Como Teresa Villaverde, também Pedro
Costa não hesita em estetizar na aparência, quer no enquadramento quer em
certos diálogos, como os que decorrem durante as refeições, assim como em recorrer
sistematicamente a planos longos em que, até por serem fixos, o tempo entra, se
sente e é mesmo assim.
Como em “Transe”, também em
“Juventude em marcha” a nobreza dos deserdados torna-se visível, patente, e as
personagens de um e do outro filme assumem uma dimensão inusitada, outra,
devido ao rigor estético mas também humano com que são trabalhadas. Se há uma
poética própria de cada um dos cineastas em cada um destes filmes, ela em caso
algum funciona como acréscimo, como embelezamento, mas como parte essencial das
estratégias fílmicas de cada um dos autores, como elemento indispensável para
chegar, sem rodeios, à verdade nua e crua.
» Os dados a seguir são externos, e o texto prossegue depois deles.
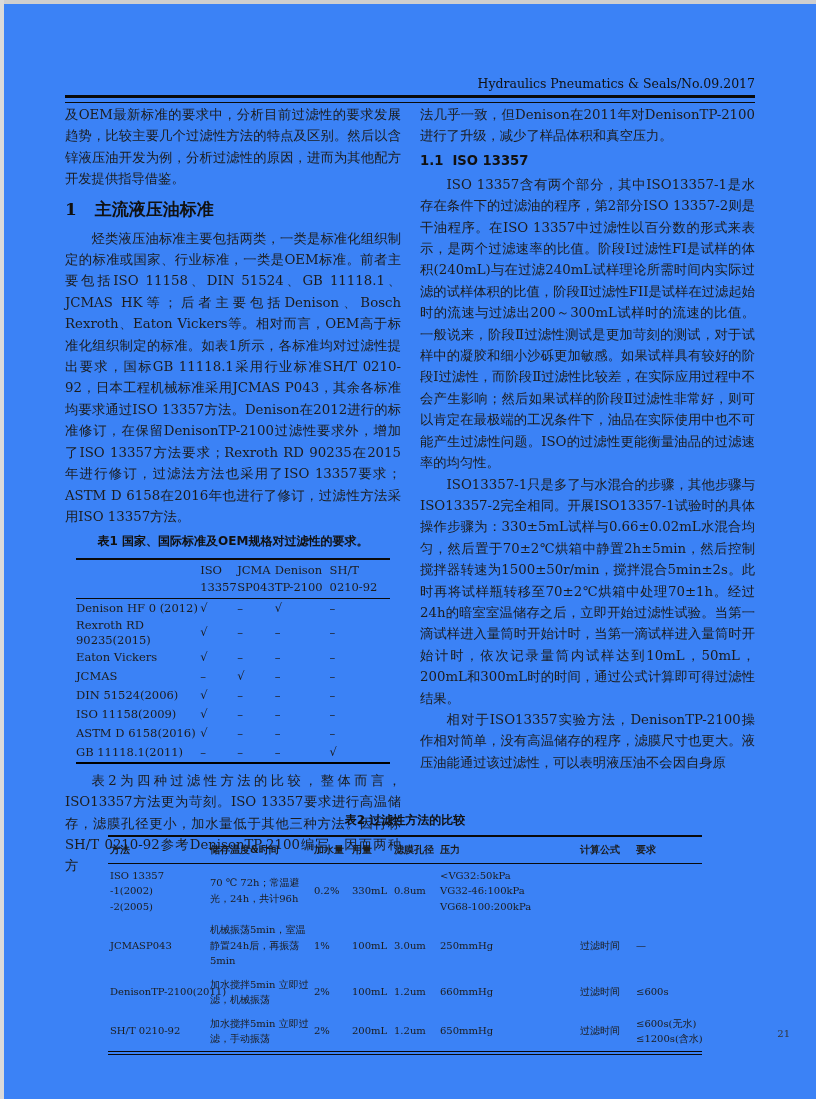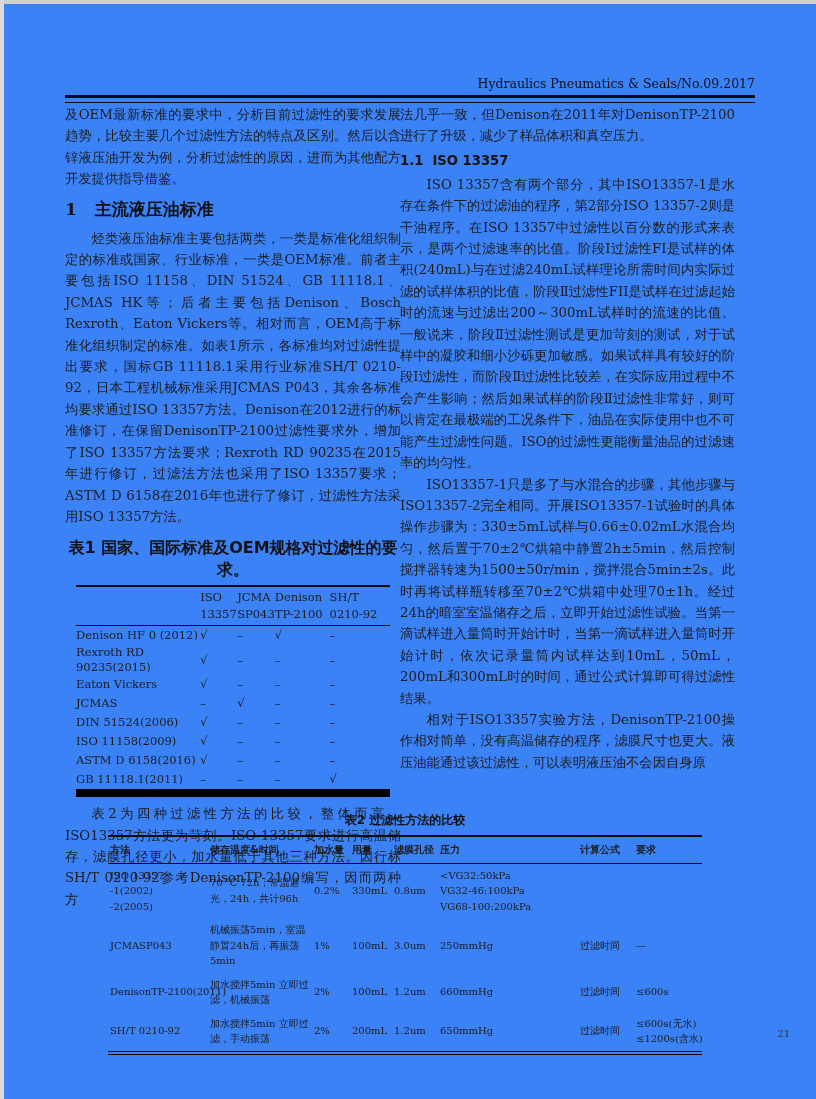--- a/index.html
+++ b/index.html
@@ -26,7 +26,7 @@
 
   .col{position:absolute;top:104px;width:336px;font-size:13.3px;line-height:21.4px;text-align:justify;}
   .col-left{left:65px;}
-  .col-right{left:400px;width:335px;}
+  .col-right{left:420px;width:335px;}
   .para{margin:0;}
   .indent{text-indent:2em;}
 

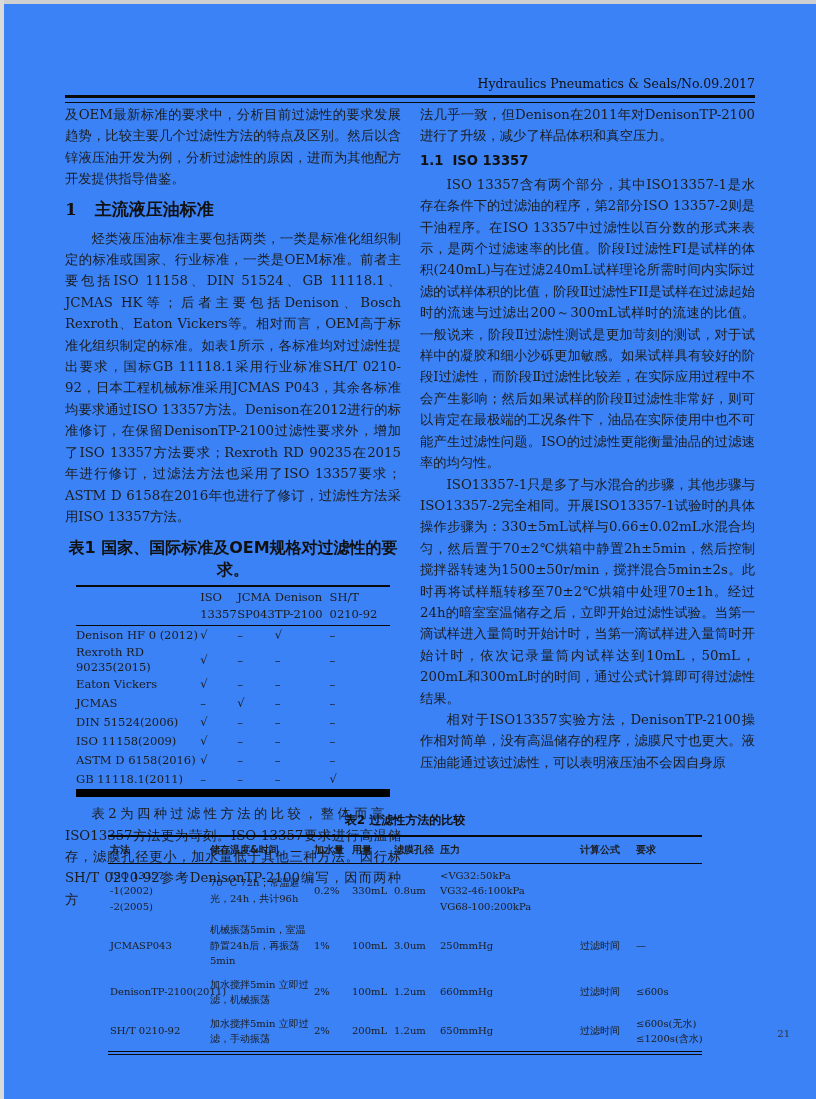--- a/index.html
+++ b/index.html
@@ -42,7 +42,7 @@
   .h2 .num{margin-right:9px;}
 
   .t1-caption{
-    margin:10px 0 5px 0;text-align:center;font-size:16px;font-weight:bold;
+    margin:4px 0 5px 0;text-align:center;font-size:12px;font-weight:bold;
     font-family:"DejaVu Sans","Liberation Sans",sans-serif;color:#111;
   }
   table.t1{

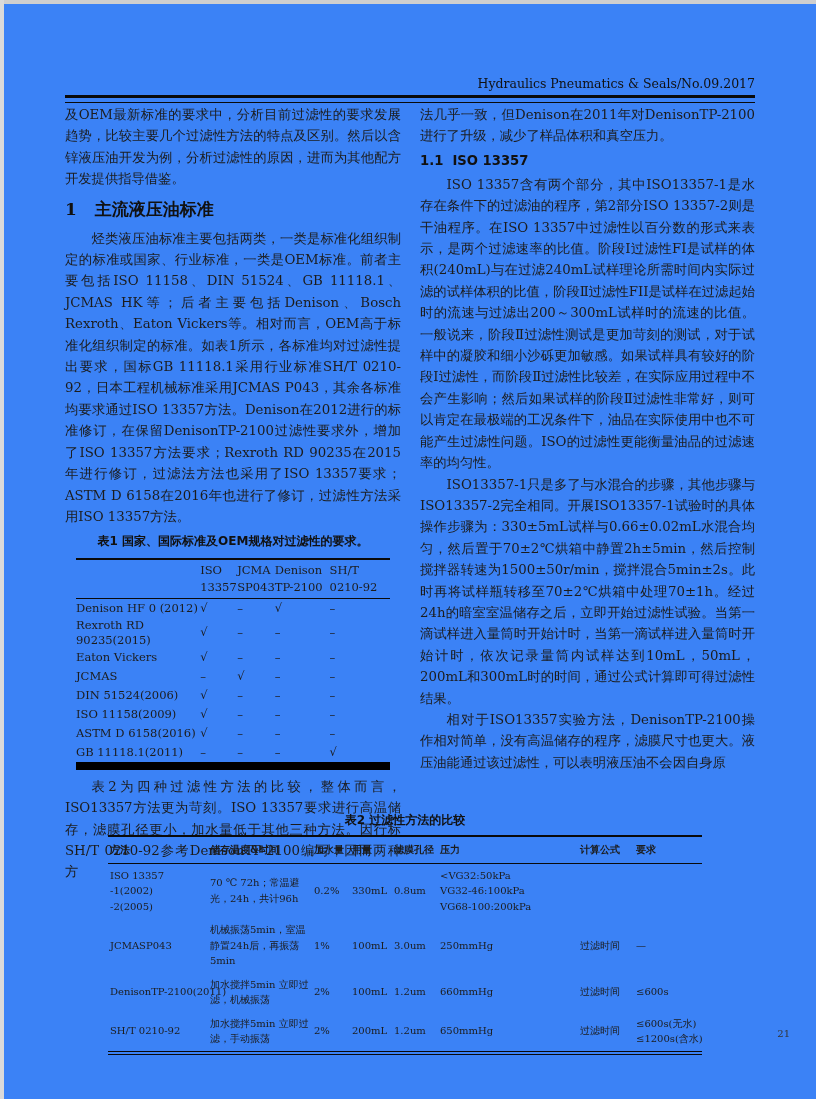--- a/index.html
+++ b/index.html
@@ -48,7 +48,7 @@
   table.t1{
     width:314px;margin:0 auto;border-collapse:collapse;
     font-size:11.5px;line-height:15px;
-    border-top:2px solid #0a0a0a;border-bottom:8px solid #000000;
+    border-top:2px solid #0a0a0a;border-bottom:2px solid #000000;
   }
   table.t1 thead td{padding:2px 0;vertical-align:bottom;}
   table.t1 thead tr{border-bottom:1.5px solid #0a0a0a;}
Também com Pedro Costa estamos
(continuamos) no “núcleo duro” do cinema português actual no seu melhor. No seu
mais recente filme ele prossegue mesmo o diálogo com Danièle Huillet e
Jean-Marie Straub, explicitado em “Onde jaz o teu sorriso?”/Où gît votre sourire enfoui?" (2001) mas que vem
de uma admiração e de um respeito antigos, que estabelecem com eles laços de
cumplicidade para além dos meramente estéticos, embora também neles – e
“Juventude em marcha” pode mesmo ser considerado como o mais straubiano dos
filmes do autor, sem prejuízo de todas as outras boas influências detectáveis e
que não são de agora: Robert Bresson, António Reis, Yasujiro Ozu, nomeadamente.
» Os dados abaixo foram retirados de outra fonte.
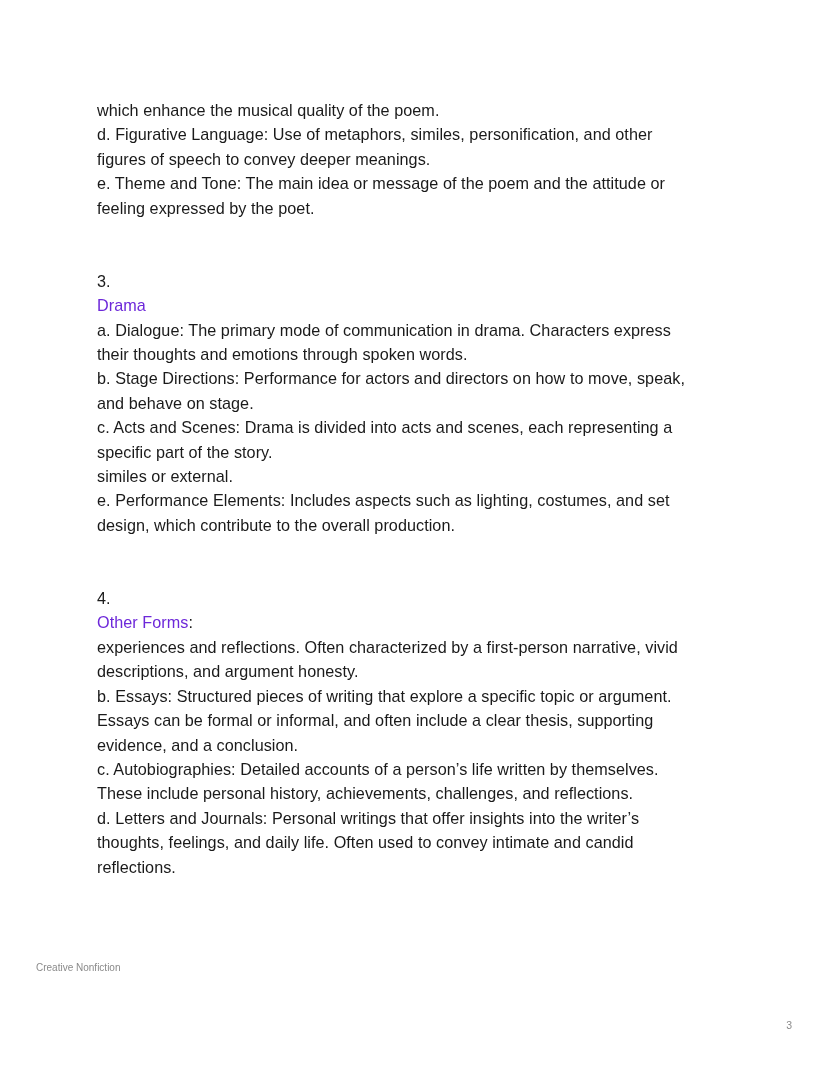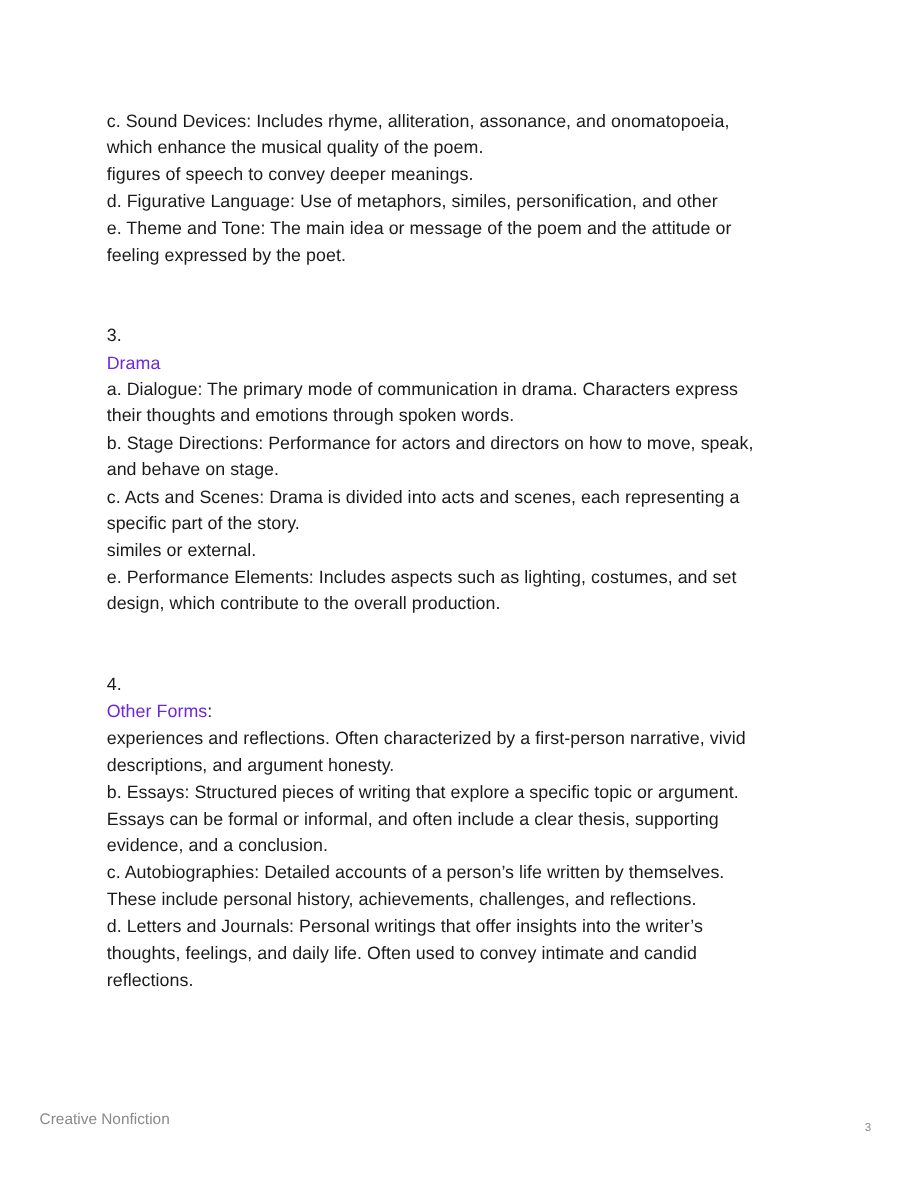--- a/index.html
+++ b/index.html
@@ -55,7 +55,6 @@
 <div class="page-body">
 
   <div>
-    <span class="line">c. Sound Devices: Includes rhyme, alliteration, assonance, and onomatopoeia,</span>
     <span class="line">which enhance the musical quality of the poem.</span>
     <span class="line">figures of speech to convey deeper meanings.</span>
     <span class="line">d. Figurative Language: Use of metaphors, similes, personification, and other</span>

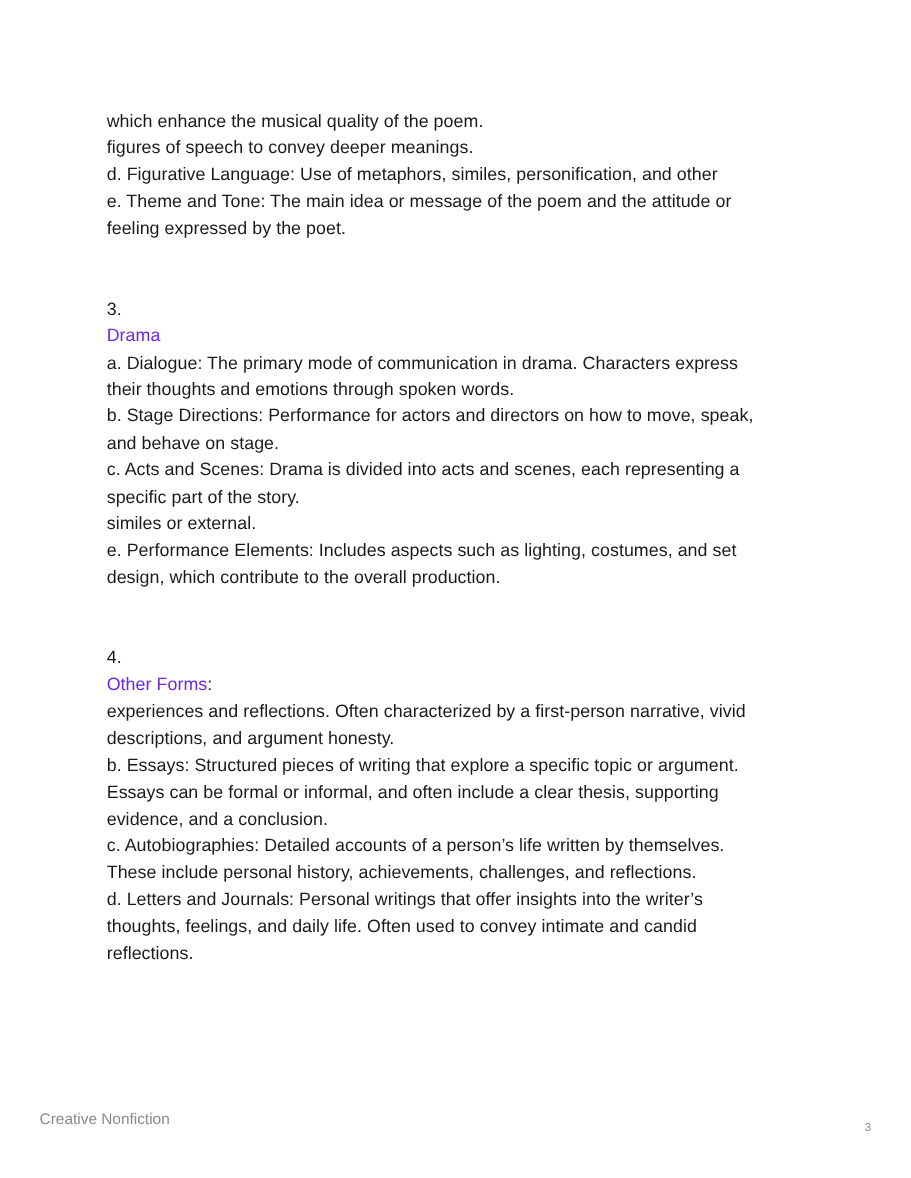--- a/index.html
+++ b/index.html
@@ -56,8 +56,8 @@
 
   <div>
     <span class="line">which enhance the musical quality of the poem.</span>
+    <span class="line">d. Figurative Language: Use of metaphors, similes, personification, and other</span>
     <span class="line">figures of speech to convey deeper meanings.</span>
-    <span class="line">d. Figurative Language: Use of metaphors, similes, personification, and other</span>
     <span class="line">e. Theme and Tone: The main idea or message of the poem and the attitude or</span>
     <span class="line">feeling expressed by the poet.</span>
   </div>

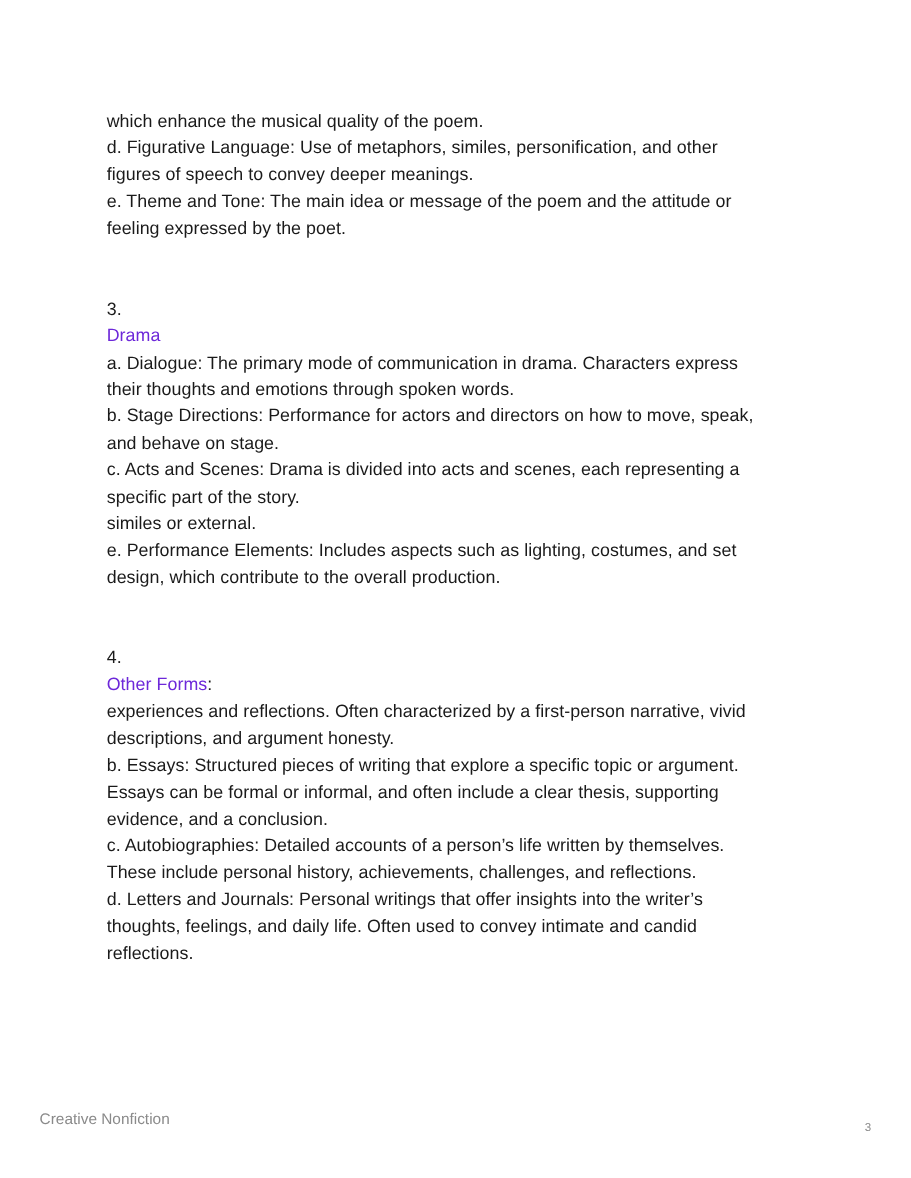--- a/index.html
+++ b/index.html
@@ -37,8 +37,8 @@
     .footer-left {
       position: absolute;
       left: 36px;
-      top: 1009px;
-      font-size: 14px;
+      top: 962px;
+      font-size: 10px;
       color: #8a8a8a;
     }
     .footer-right {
No caso de Teresa Villaverde falou-se da influência de Andrei Tarkovski, mesmo
de Federico Fellini, mas penso que são referências insuficientes para um filme
tão grande como “Transe” é.
Dizem-me que há muito ruído, muita
festa no cinema e, especialmente, no audiovisual televisivo português, o que
até posso compreender. No entanto, este é o som que me interessa e que julgo
ser o mais relevante esteticamente no cinema que actualmente se faz entre nós,
por muito que respeite, e obviamente respeito e até aprecio, outros percursos
pessoais extremamente coerentes que chegam aos nossos ecrãs, como os de
Fernando Lopes e de José Fonseca e Costa, mesmo o de Joaquim Leitão. E com
todos, evidentemente, é preciso “ver para crer”.